In Fig. 27 the front arm part 841 of the trailing arm is shown separately. The pivoting end structure 845 is formed as a hammerhead comprising two opposite journaling portions 846. The journaling portions 846 are each received in a corresponding journaling recess 848 in a side plate 847 of the bearing bracket. The journaling portions 846 define a pivot axis 849 of the pivoting end structure 845. The hammerhead is preferably formed in one piece with the remainder of the trailing arm. However, also embodiments can be envisaged in which the hammerhead or components thereof are formed separately and connected to the remainder trailing arm.

The wheel axle suspension furthermore includes an axle lift 809 to lift the wheel axle. The axle lift 809 comprises a lever 891 and an actuator 895 having opposite ends 896 and 897, as can be best seen in Fig. 26. The lever 891 , which is separately shown in Figs 28a and 28b has on one end an actuator mounting portion 892 and on an opposite end a trailing arm mounting portion 893. In this embodiment the axle lift 809 comprises a support console which is suspended from the bearing bracket. The console is not shown in the figures, but is similar to what is shown in Figs 1-4. A lower end 896 of the actuator 895 is attached to the console. The actuator 895 is located below the bearing bracket, as is best seen in Fig. 26. The other end 897 of the actuator 895 is attached to an actuator mounting portion 892 of the lever 891.

The trailing arm mounting portion 893 of the lever 891 is rigidly attached to the pivoting end structure 845 of the trailing arm. In particular, in this embodiment the trailing arm mounting portion 893 of the lever 891 is bolted to a zone between the journaling portions 846.

The pivoting end structure 845 has between the journaling portions 846 of the hammerhead form an attachment portion 850 adapted to cooperate with a trailing arm mounting portion of a lever of the axle lift.

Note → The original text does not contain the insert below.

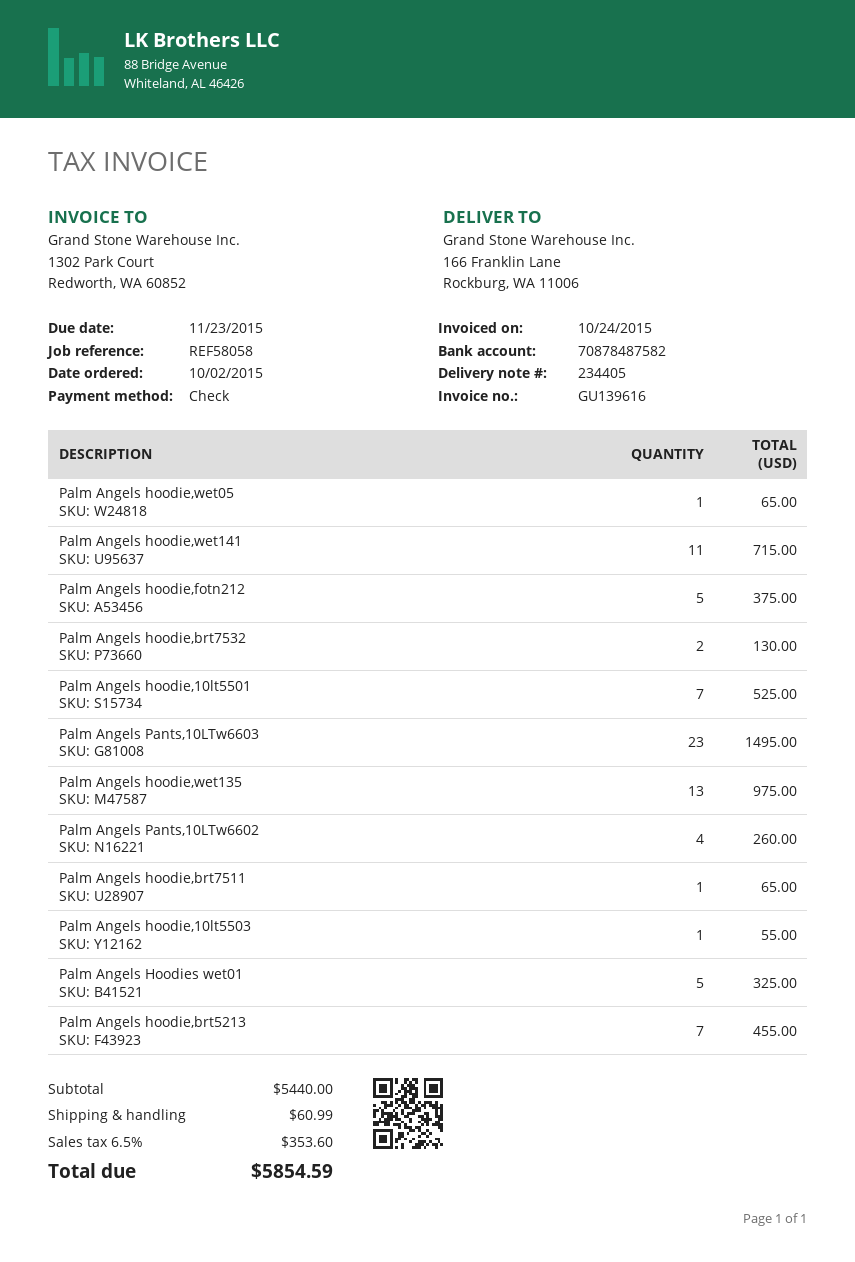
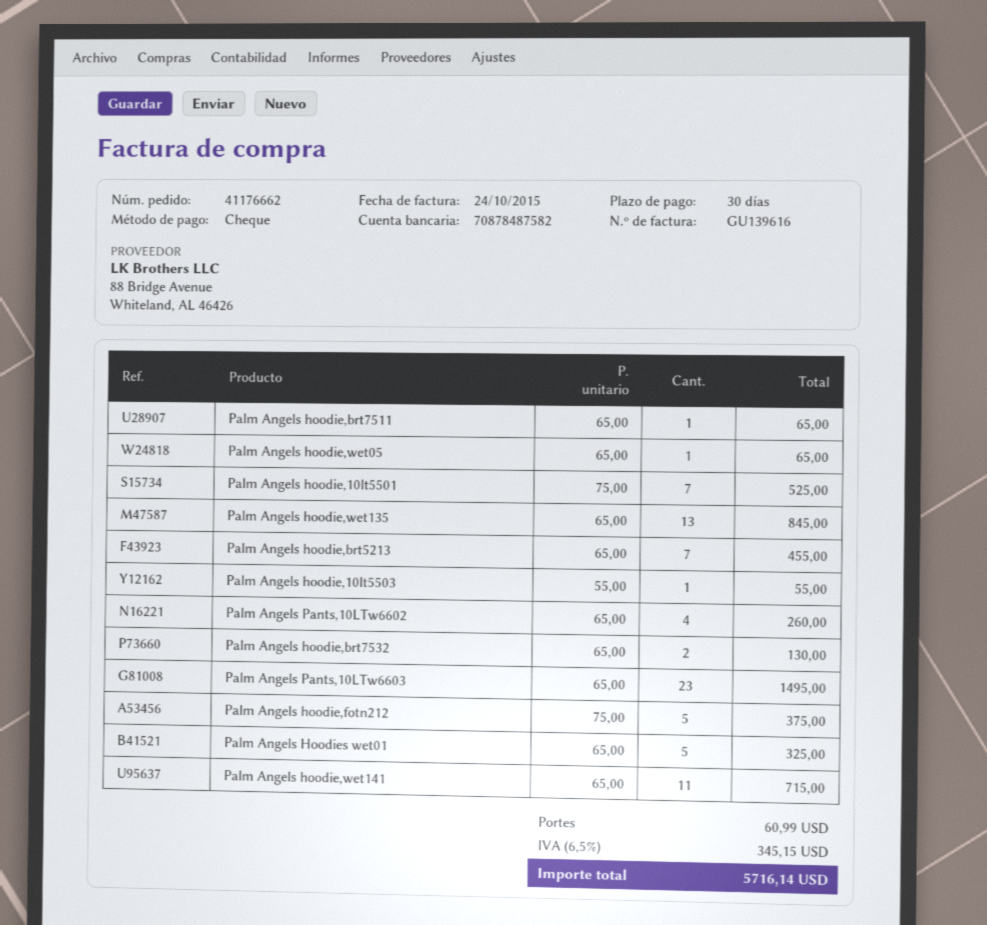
Palm Angels hoodie,wet135: 13 for 975.00 -> 13 for 845.00
tax: 6.5% = 353.60 -> 6.5% = 345.15
total: 5854.59 -> 5716.14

The attachment portion 850 of the pivoting end structure has a bore 851 extending substantially perpendicular to the pivot axis 849. The trailing arm mounting portion 893 of the lever 891 has a bore 894 which is aligned with said bore 851 in the attachment portion of the pivoting end structure 845. A bolt 902 extends through said aligned bores 851 and 894 (cf. Fig. 26) to attach said attachment portion 850 and said trailing arm mounting portion 893 to each other. The trailing arm mounting portion 893 has a substantially flat upwardly facing surface 893A, which is in engagement with an underside surface portion 841A of the trailing arm adjoining the hammerhead as is best visible in Fig. 26. The surfaces 893A and 841A are clamped in tight engagement with each other by means of the bolt 902 and a cooperating nut.